Le «Bundesverband für Kulturelle Jugendbildung» d’Allemagne (association professionnelle pour l’éducation culturelle des jeunes) développe depuis 2005 une  attestation de compétences culturelles, un instrument attestant des connaissances et du savoir-faire acquis durant des activités de médiation culturelle extra-scolaire. Les catégories, qui comprennent des aspects sociaux, cognitifs, émotionnels, psychiques et créatifs, dépassent par leur nombre celles publiées par François Matarasso en 1997 dans  50 social impacts of participation in the arts et qui, à l’époque, ont conduit la Grande-Bretagne à orienter son encouragement de la culture vers plus de médiation culturelle. De son côté, l’équipe de recherche d’Eilean Hooper Greenhill, à l’Université de Leicester, a développé les  Generic Learning Outcomes (résultats d’apprentissage génériques), un argumentaire encore plus clair sur les effets positifs de la médiation culturelle sur l’apprentissage. Selon cette étude, l’on constaterait une augmentation des connaissances dans les domaines suivants: «connaissances et compréhension; compétences/attitudes et valeurs; plaisir, inspiration et créativité; comportement durant l’activité et progression». Développés comme un instrument d’autoévaluation à l’usage des institutions culturelles, en particulier des musées et bibliothèques, les Generic Learning Outcomes ont été critiqués par les spécialistes: les résultats de cet instrument d’enquête, certes très facile d’utilisation, manquent de pertinence, justement parce que les effets pédagogiques sont generic, c’est-à-dire formulés de façon très générale. Il n’empêche qu’aujourd’hui, dans toute l’Europe, les institutions culturelles y ont recours.
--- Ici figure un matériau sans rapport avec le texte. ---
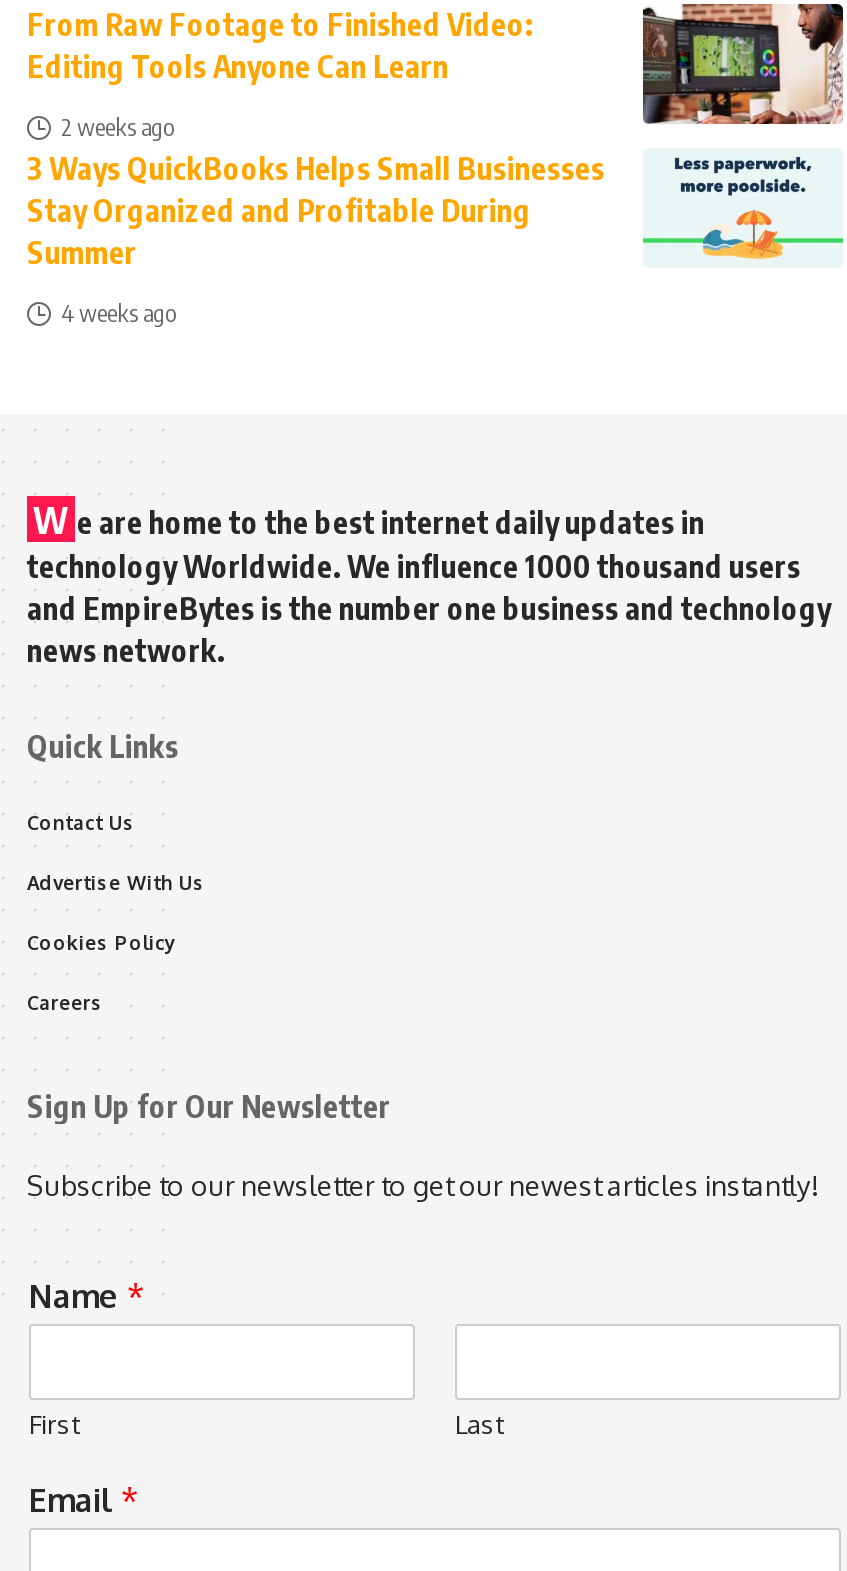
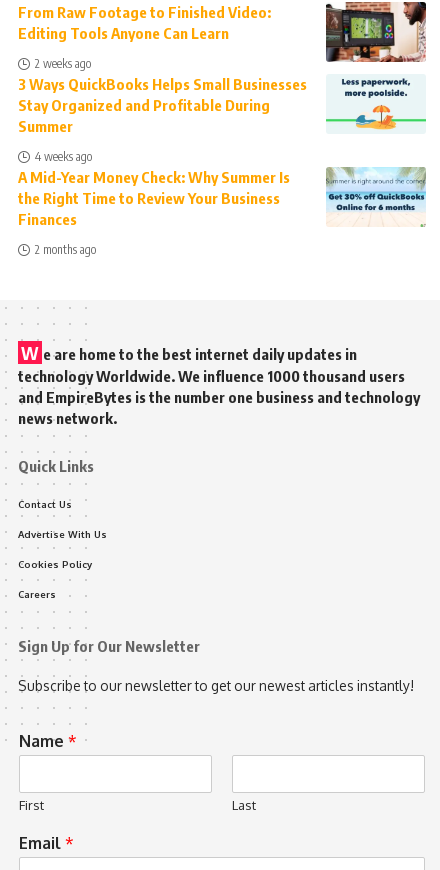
none -> [18,166,427,256] [image] | A Mid-Year Money Check: Why Summer Is | the Right Time to Review Your Business | Finances | 2 months ago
Toutes ces approches se heurtent à la mise en doute suivante: quelle est la véritable validité de ces études prouvant les effets positifs d’une confrontation avec les arts? Ne sont-elles pas plutôt des prophéties autoréalisatrices? ( Mirza 2006). Car force est de constater, à propos de cette forme de légitimation, qu’elle se demande rarement qui définit ce qu’est un effet «positif» et dans quelle perspective. Un autre fait pose problème: les approches neuroscientifiques ont tendance jusqu’à présent à réduire la définition de l’art à des notions conservatrices liées la canonisation de la culture dominante. Ainsi, les femmes enceintes devraient jouer du Mozart à leurs fœtus, et non du Lady Gaga. Face à ces critiques, les scientifiques suggèrent de ne pas se concentrer dans cette argumentation sur ce qu’on appelle les «effets de transfert» de la médiation culturelle, mais de reconnaître une valeur propre à l’acquisition de connaissances et de compétences liées à l’art (Hetland et al. 2007).